Dynamic mass redistribution (DMR) assays were performed in CHO cells stably expressing D₂R and A_2AR. (A) Cells were treated with medium (control), with 10 nM of the A_2AR ligands (pharmacophore derivative 7, monovalent compounds 19 and 20 or bivalent compounds 25 and 26, in black) or with 0.1 nM of the D₂R ligands (pharmacophore derivative 11, monovalent compounds 22 and 23 and bivalent compounds 25 and 26, in white) for 30 minutes before the addition of 3 nM of CGS 21680 (black) or 100 nM of sumanirole (white). Values are mean ± SEM from 3–4 determinations carried out in triplicate. (B, C) Representative DMR curves in which cells were treated with medium (control, in black), with the monovalent compounds (dotted red) (10 nM of 20 in B or 0.1 nM of 23 in C), or with the heterobivalent compound (red) 26 (10 nM in B or 0.1 nM in in C) for 30 minutes before the addition of 3 nM of CGS 21680 (B) or 100 nM of sumanirole (C). Each curve is the mean of a representative optical trace experiment carried out in triplicates. The resulting shifts of reflected light wavelength (pm) were monitored over time. Dose-response curves of the antagonistic effect of heterobivalent compound 26 (red) and the corresponding monovalent ligands 20 and 23 (dotted red) on the DMR induced by 3 nM CGS 21680 (B) or 100 nM sumanirole (C). Data are mean ± SEM from 5–6 experiments and are presented as percentage of the maximal effect of CGS 21680 or sumanirole. Statistical significance was calculated by one-way ANOVA followed by Bonferroni’s multiple comparison post hoc test. *p<0.05, **p<0.01, ***p<0.001.

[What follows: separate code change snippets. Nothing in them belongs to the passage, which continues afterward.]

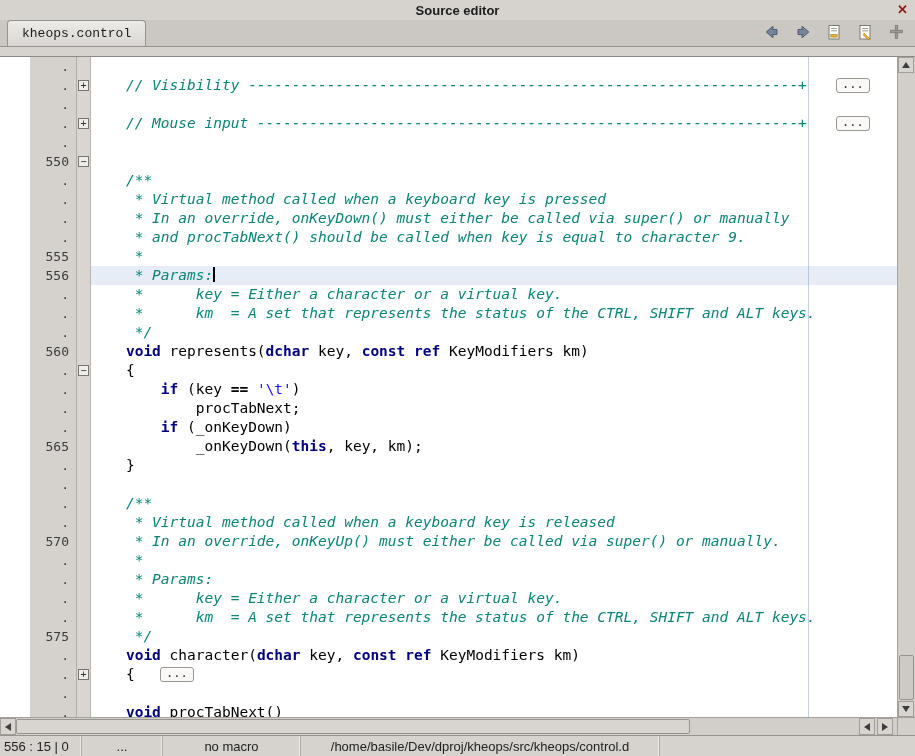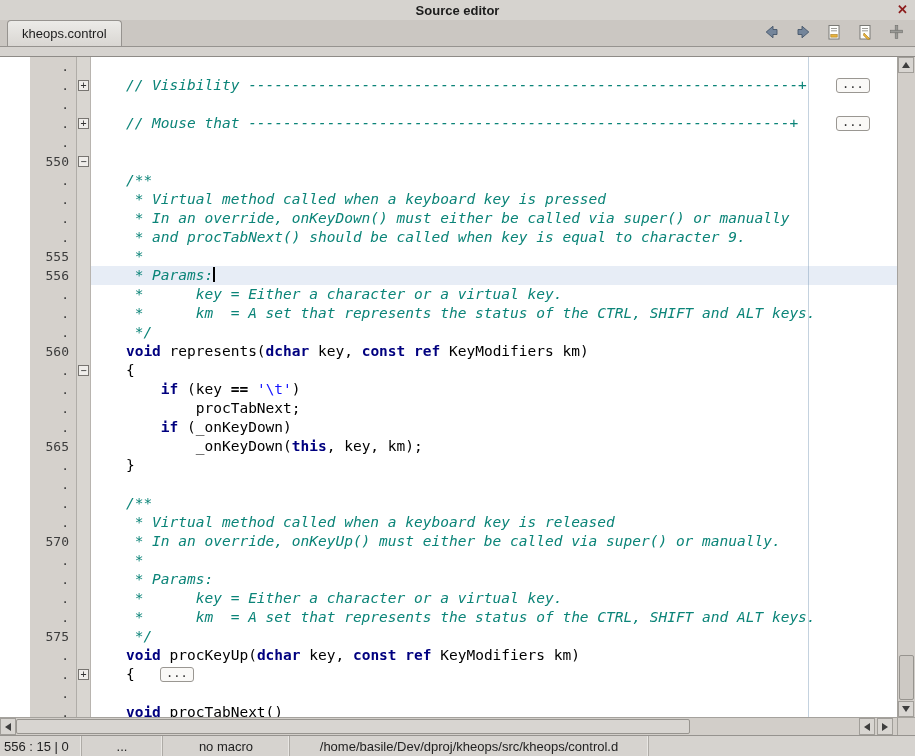"kheops.control" .tab { font-family: none -> Liberation Mono, monospace }
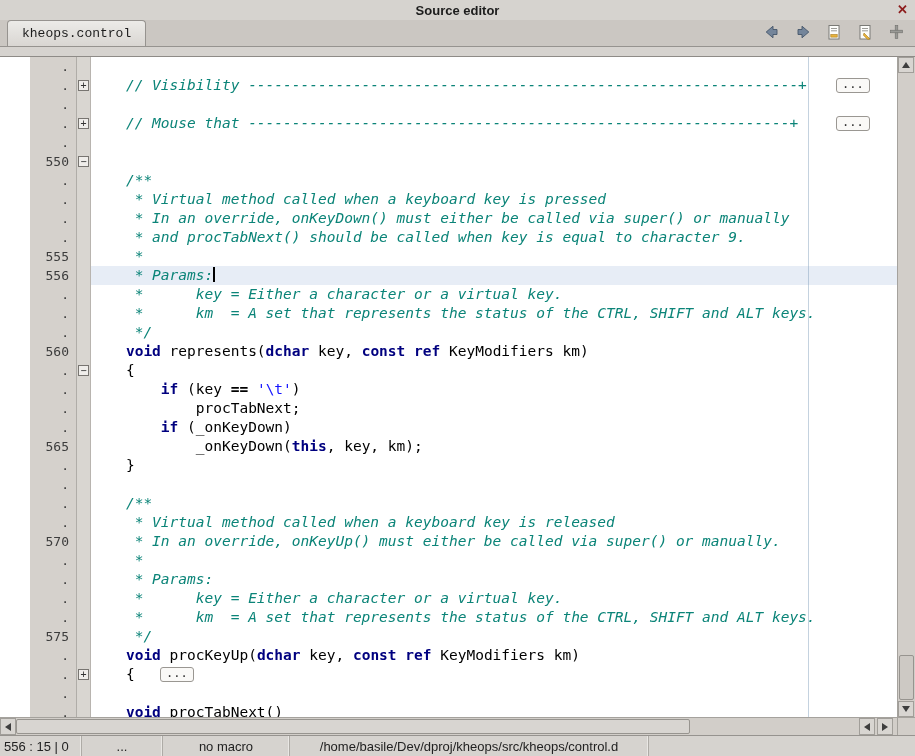"// Mouse that" span.tk-c { text: that -> input }
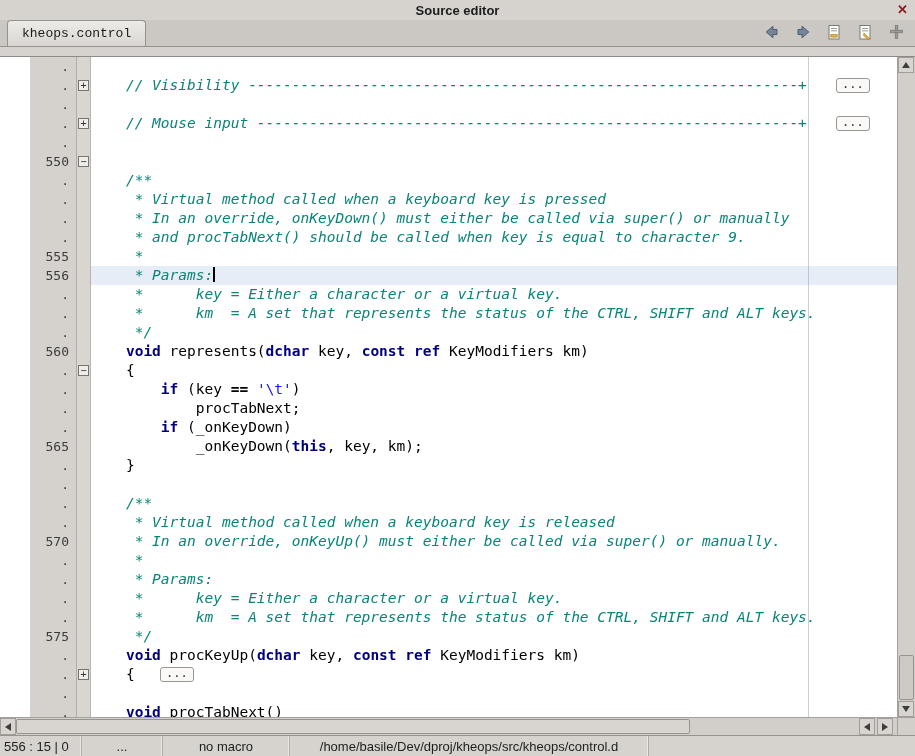"procKeyUp(" span.tk-p { text: procKeyUp -> character }
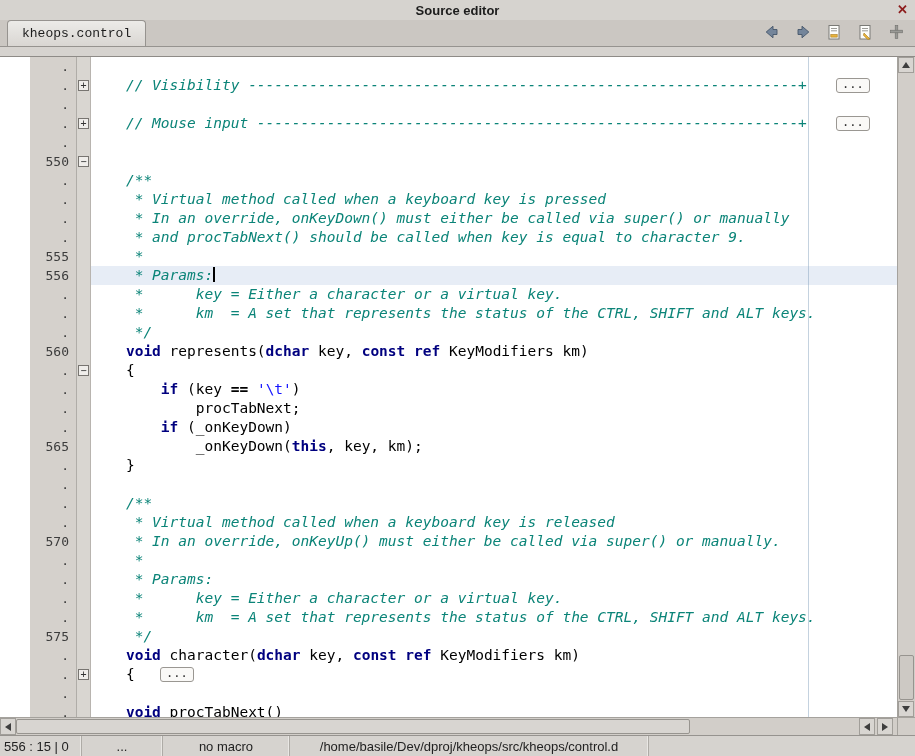"no macro" .panel.macro { width: 127px -> 138px }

Figure 6.. Influence of bivalent ligands on A_2AR-D₂R heterodimerization.

BRET experiments were performed using HEK-293T cells transiently transfected with A_2AR-Rluc and D₂R-YFP treated or not with 100 nM of the corresponding ligands. Data show mean ± SEM in % vs basal of 8–10 different experiments. Statistical significance was calculated by one-way ANOVA followed by Bonferroni’s multiple comparison post hoc test. *p < 0.05, **p < 0.01, ***p < 0.001.

Scheme 1.

Synthesis of monovalent ligands 18, 19, 20 and 23. ^a Reagents and conditions: (a) EDC·HCl, dry DMF, rt, 2 h, then 15, DIEA, dry DMF, rt, 90 min (80%); (b) 8, EDC·HCl, HOBt·H₂O, DIEA, DMF, rt, 16 h (29%); (c) EDC·HCl, dry DMF, rt, 2 h, then 16, DIEA, dry DMF, rt, 90 min (79%); (d) 9, EDC·HCl, HOBt·H₂O, DIEA, DMF, rt, 16 h (24%); (e) 1) Ac₂O, Pyridine, 65 °C, 3 h, 2) 17, DIEA, dry DMF, rt, 1 h; (f) 10, EDC·HCl, HOBt·H₂O, DIEA, DMF, rt, 24 h (37%); (g) 14, EDC·HCl, HOBt·H₂O, DIEA, DMF, rt, 24 h (21%).

Scheme 2.

Synthesis of heterobivalent ligands 24, 25 and 26. ^a Reagents and conditions: (a) EDC·HCl, dry DMF, rt, 2 h, then 8, DIEA, dry DMF, rt, 2.5 h (75%); (b) 12, EDC·HCl, HOBt·H₂O, DIEA, DMF, rt, 20 h (34%); (c) EDC·HCl, dry DMF, rt, 2 h, then 9, DIEA, dry DMF, rt, 2.5 h (63%); (d) 13, EDC·HCl, HOBt·H₂O, DIEA, DMF, rt, 20 h (31%); (e) 1) Ac₂O, Pyridine, rt, 16 h, 2) 10, DIEA, dry DMF, rt, 3 h (73%); (f) 14, EDC·HCl, HOBt·H₂O, DIEA, DMF, rt, 24 h (23%).